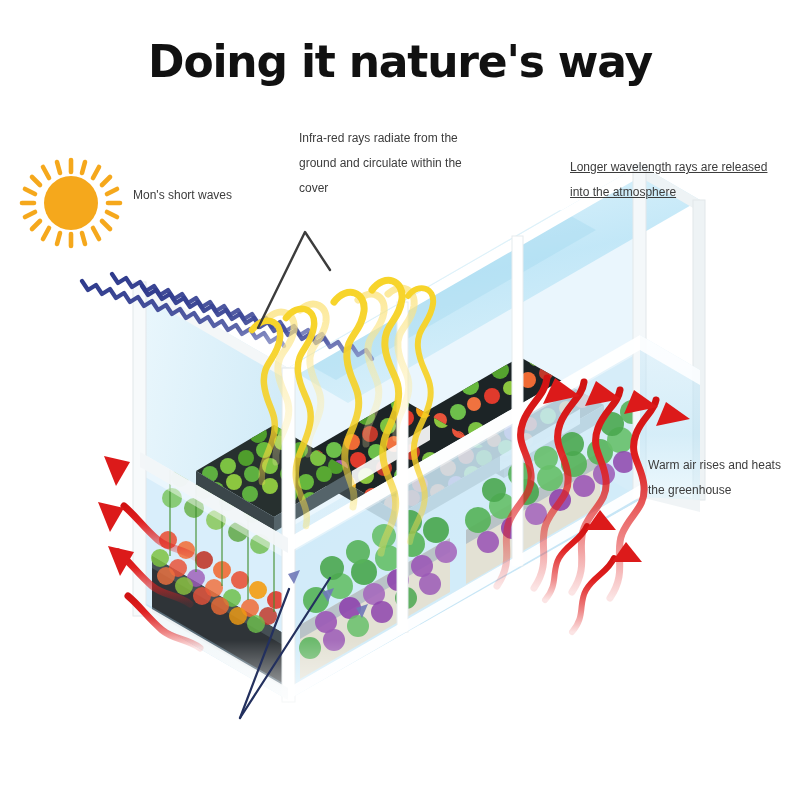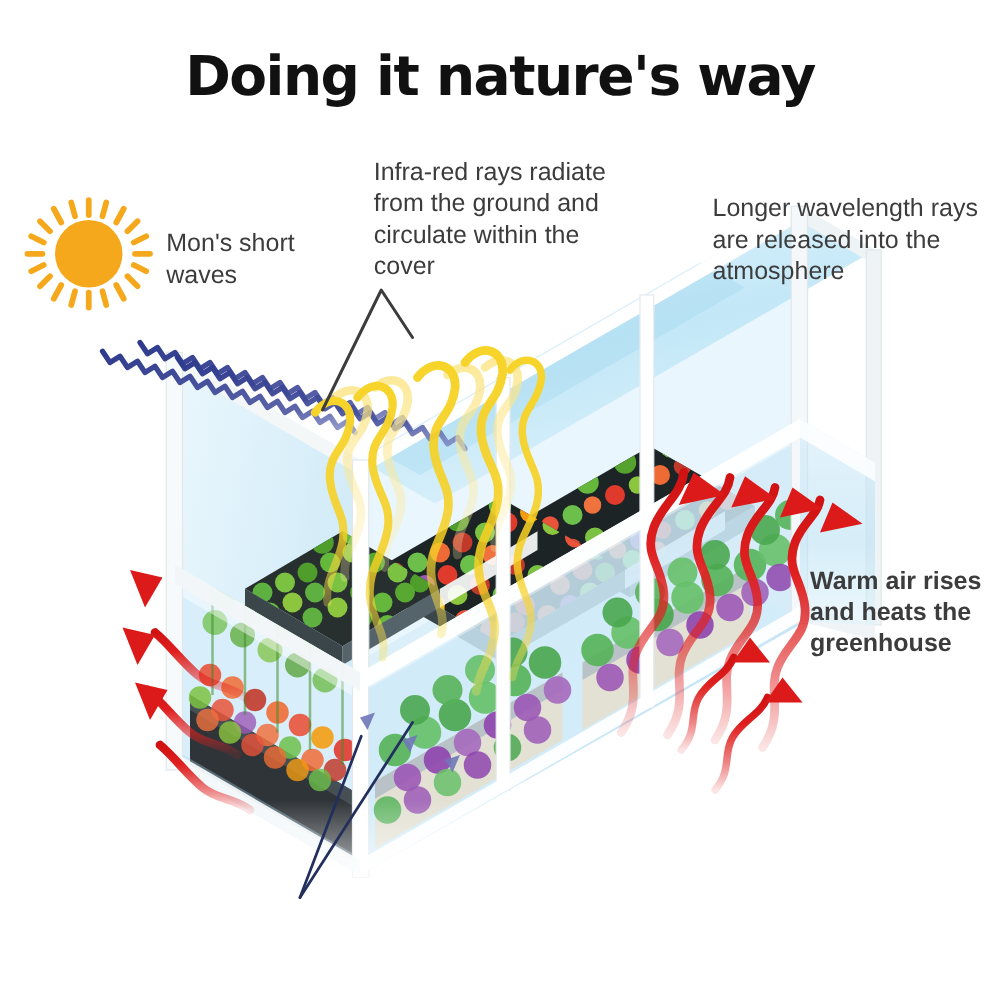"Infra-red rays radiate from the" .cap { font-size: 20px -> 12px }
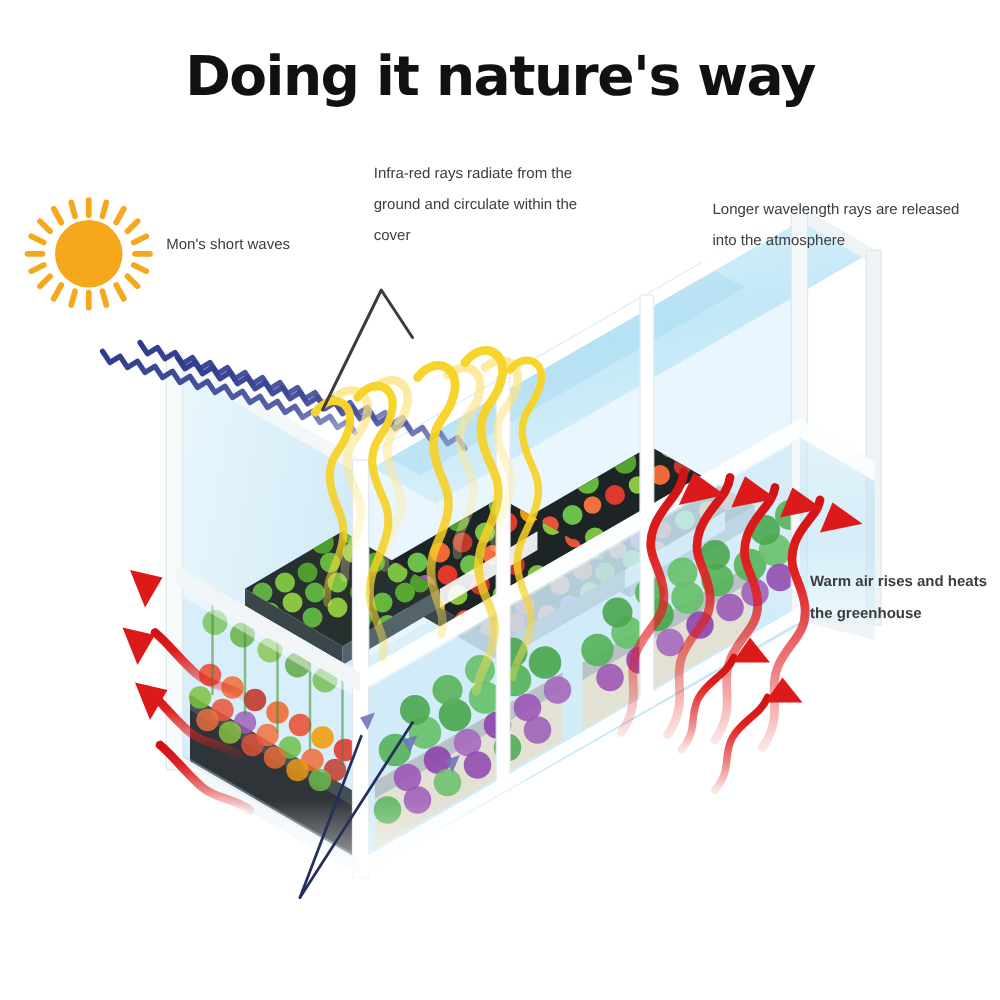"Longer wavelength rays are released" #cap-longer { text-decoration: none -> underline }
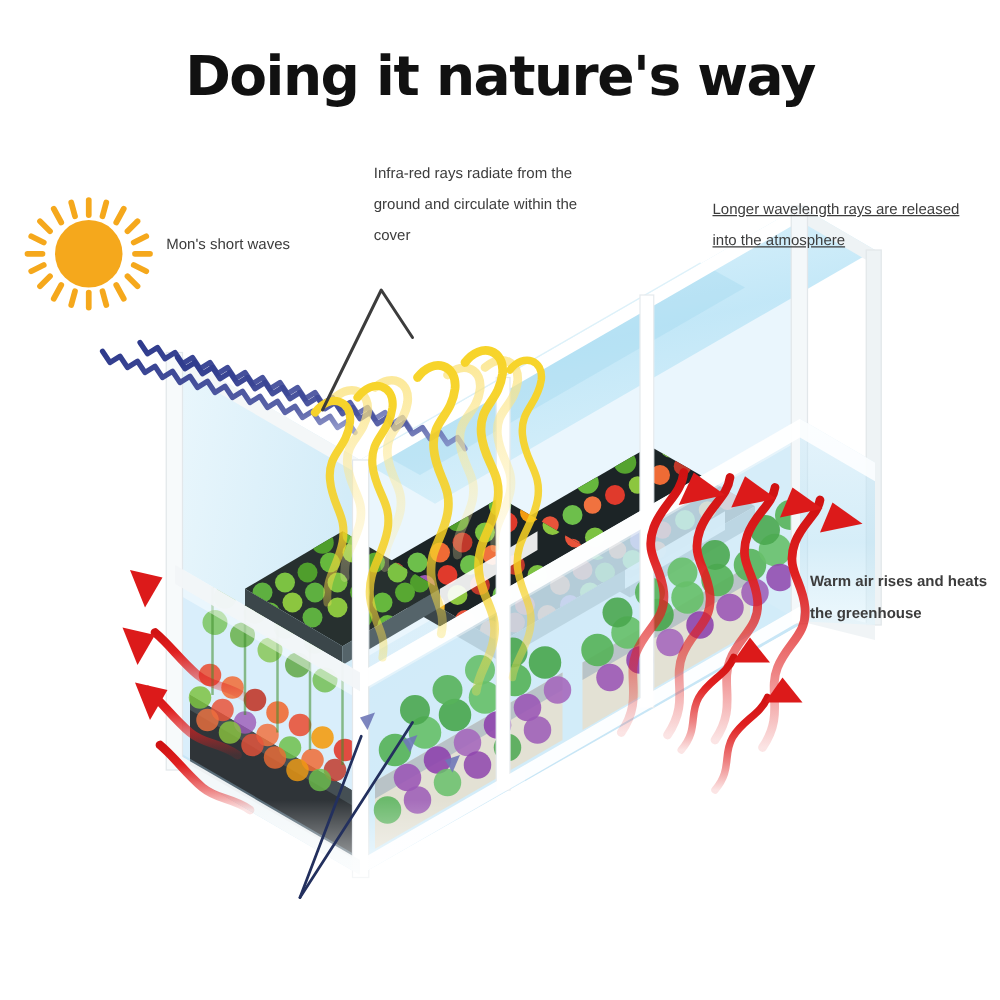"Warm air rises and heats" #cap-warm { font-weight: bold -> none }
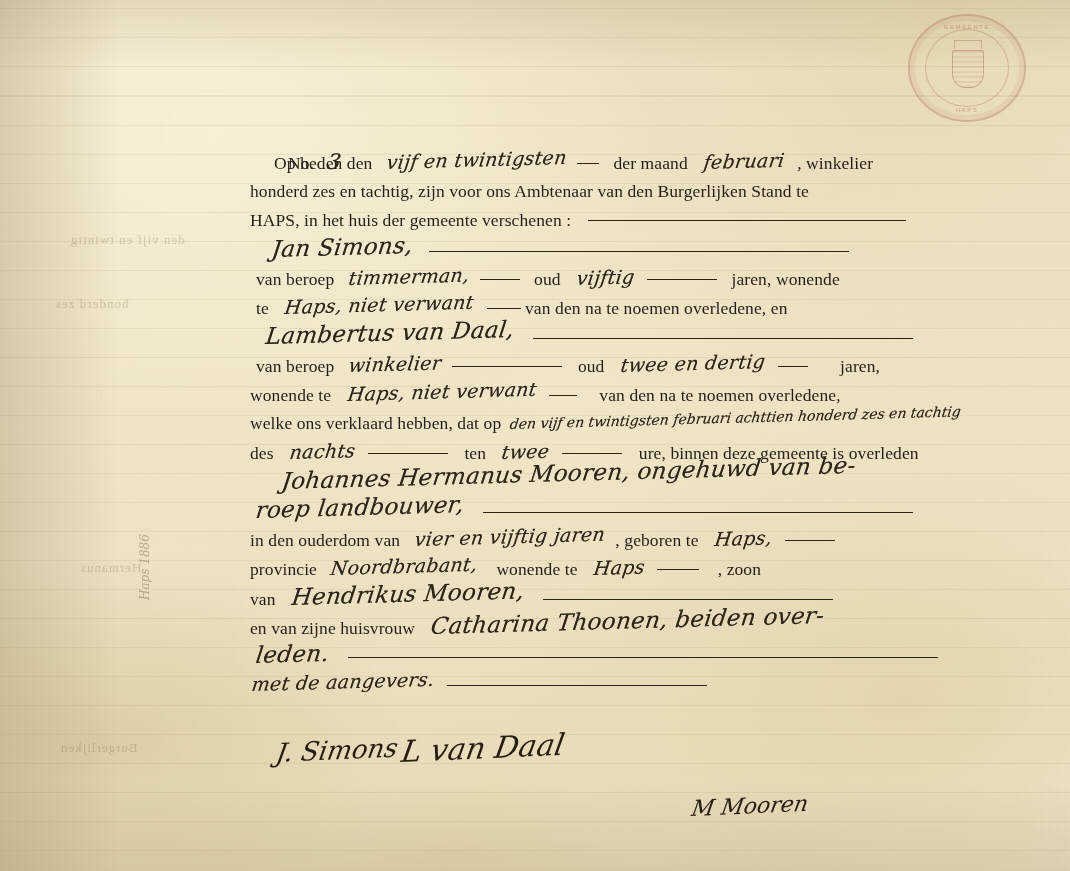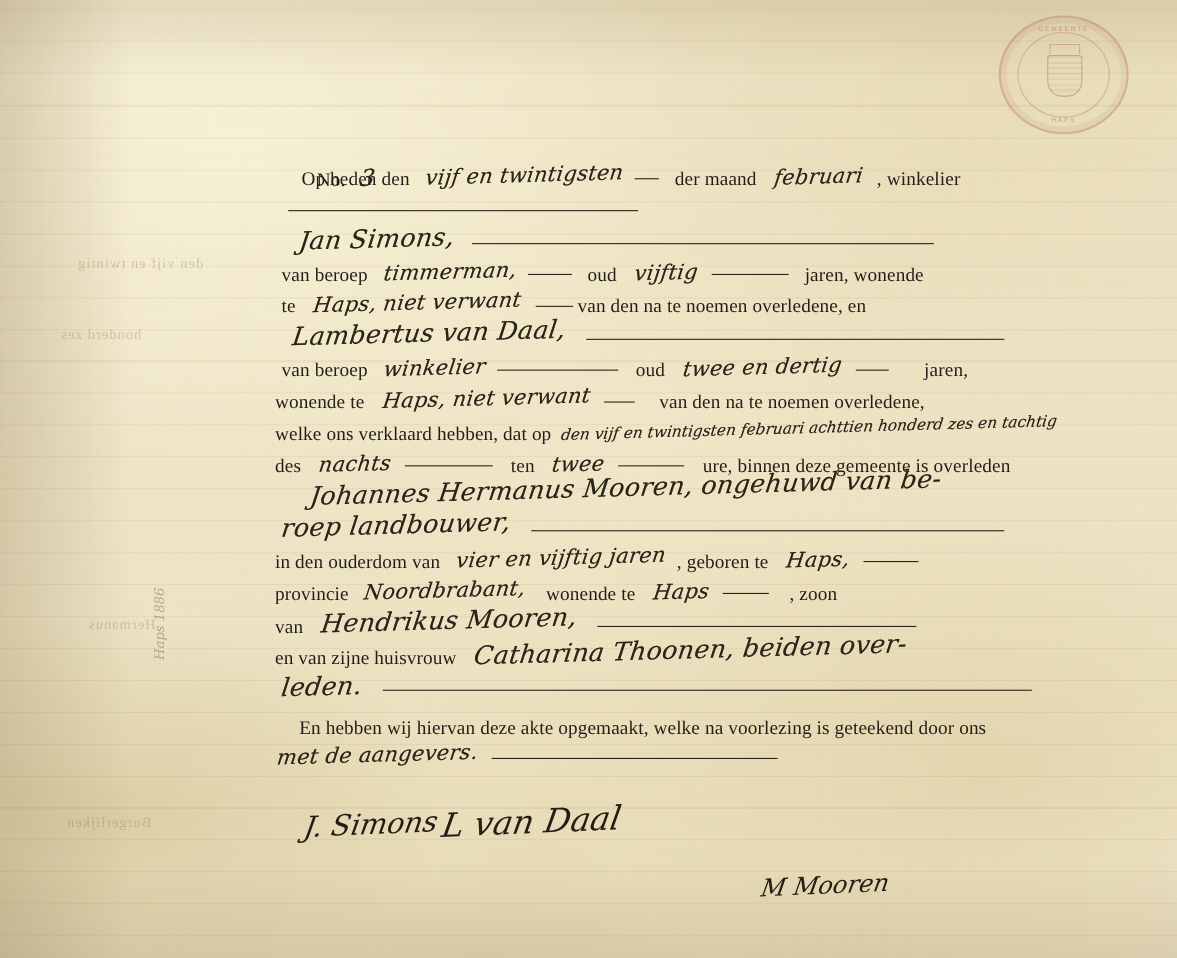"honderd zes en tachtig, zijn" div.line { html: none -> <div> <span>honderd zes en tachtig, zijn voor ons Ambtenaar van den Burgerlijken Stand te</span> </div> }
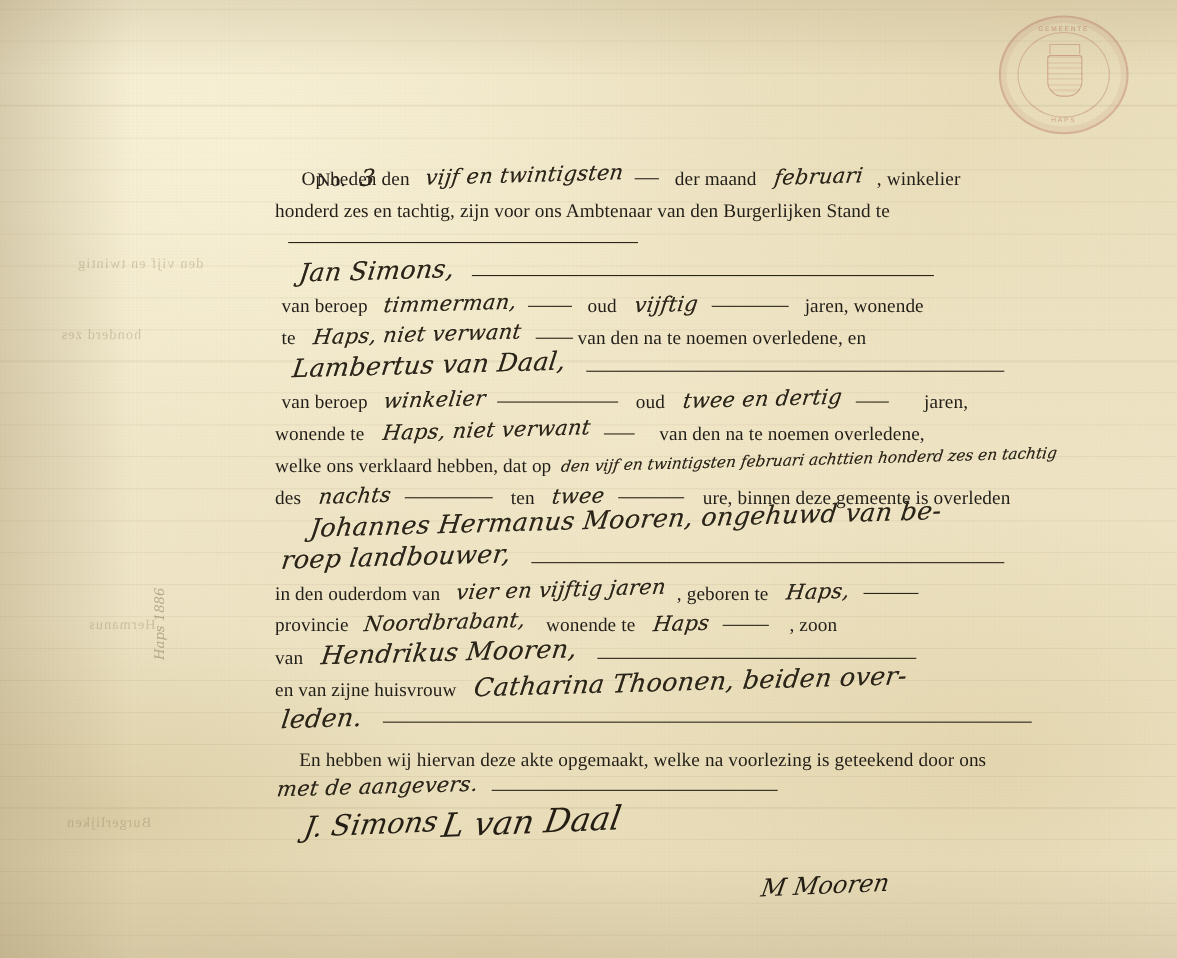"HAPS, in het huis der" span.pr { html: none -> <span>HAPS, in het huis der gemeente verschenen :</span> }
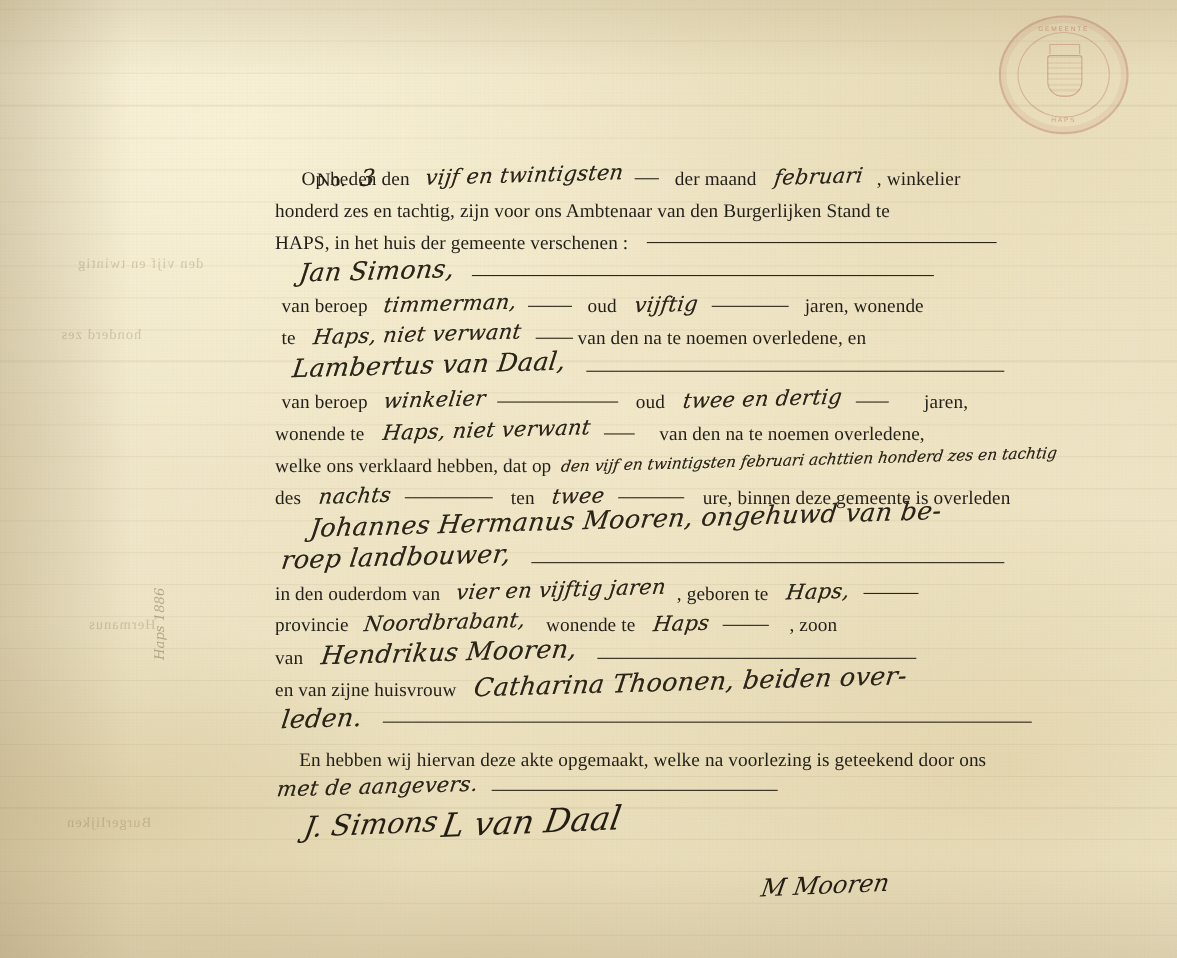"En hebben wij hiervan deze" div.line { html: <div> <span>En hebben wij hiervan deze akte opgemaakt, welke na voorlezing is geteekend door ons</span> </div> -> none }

◆ ◆ ◆

What to work on
Print the material above verbatim except the pictures.

Answer section
"Infra-red rays radiate from the" .cap { font-size: 20px -> 12px }
"Longer wavelength rays are released" #cap-longer { text-decoration: none -> underline }
"Warm air rises and heats" #cap-warm { font-weight: bold -> none }
"honderd zes en tachtig, zijn" div.line { html: none -> <div> <span>honderd zes en tachtig, zijn voor ons Ambtenaar van den Burgerlijken Stand te</span> </div> }
"HAPS, in het huis der" span.pr { html: none -> <span>HAPS, in het huis der gemeente verschenen :</span> }
"En hebben wij hiervan deze" div.line { html: <div> <span>En hebben wij hiervan deze akte opgemaakt, welke na voorlezing is geteekend door ons</span> </div> -> none }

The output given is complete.